== EXERCISE AIM ==
Each line from the one containing "- Change in procedures" onward, through the end of the entries, is to be transcribed exactly; nothing else is to be included.

Segment Open

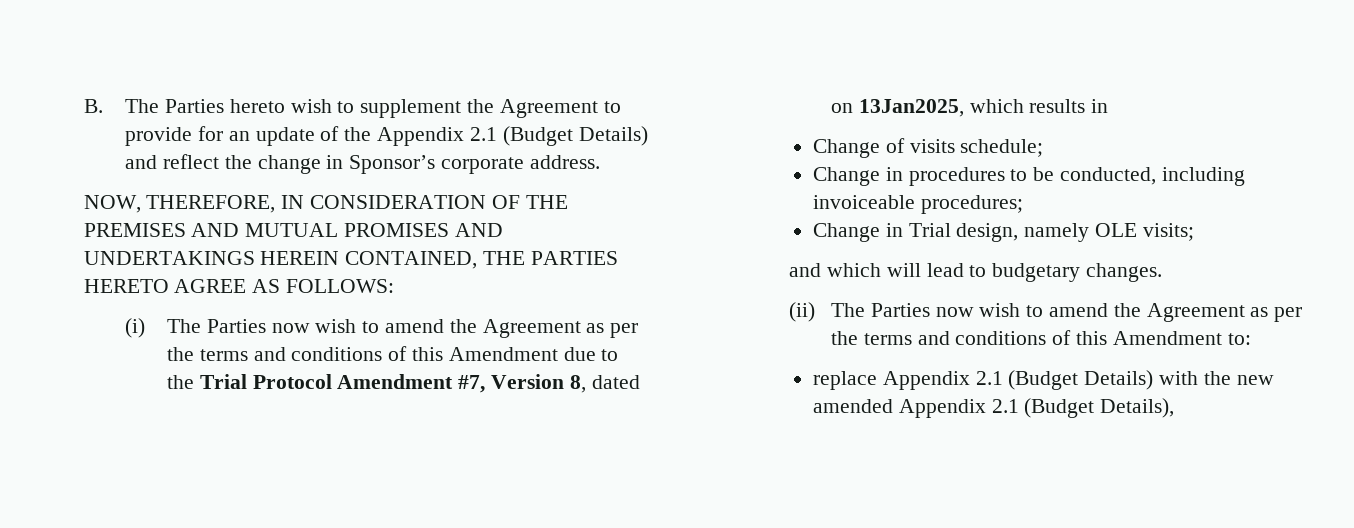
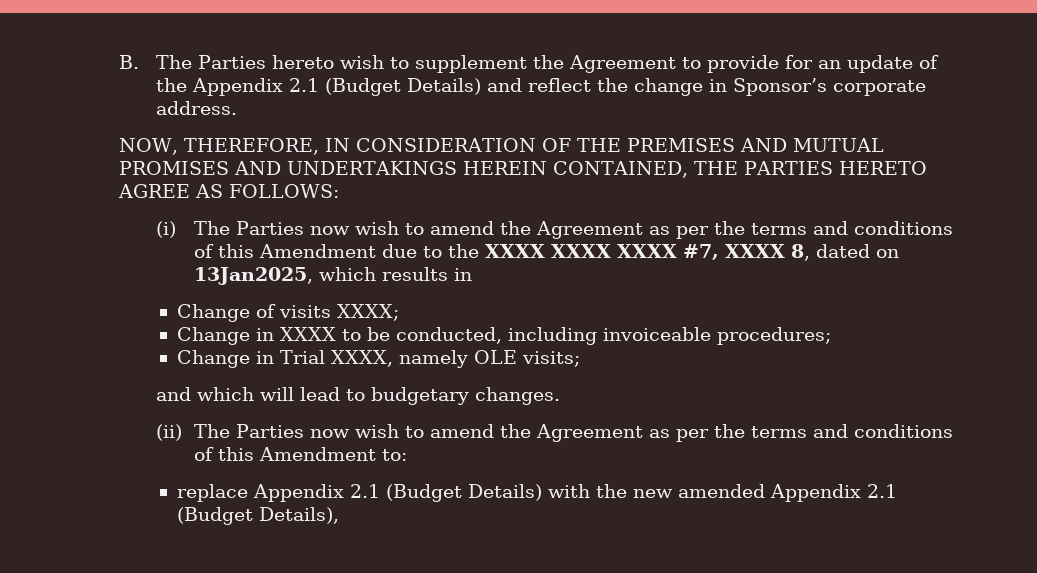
- (i) The Parties now wish to amend the Agreement as per the terms and conditions of this Amendment due to the Trial Protocol Amendment #7, Version 8, dated on 13Jan2025, which results in
+ (i) The Parties now wish to amend the Agreement as per the terms and conditions of this Amendment due to the XXXX XXXX XXXX #7, XXXX 8, dated on 13Jan2025, which results in
- Change of visits schedule;
- Change in procedures to be conducted, including invoiceable procedures;
+ Change of visits XXXX;
+ Change in XXXX to be conducted, including invoiceable procedures;
- Change in Trial design, namely OLE visits;
+ Change in Trial XXXX, namely OLE visits;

Segment Closed

== TASK ANSWER ==
- Change in procedures to be conducted, including invoiceable procedures;
+ Change of visits XXXX;
+ Change in XXXX to be conducted, including invoiceable procedures;
- Change in Trial design, namely OLE visits;
+ Change in Trial XXXX, namely OLE visits;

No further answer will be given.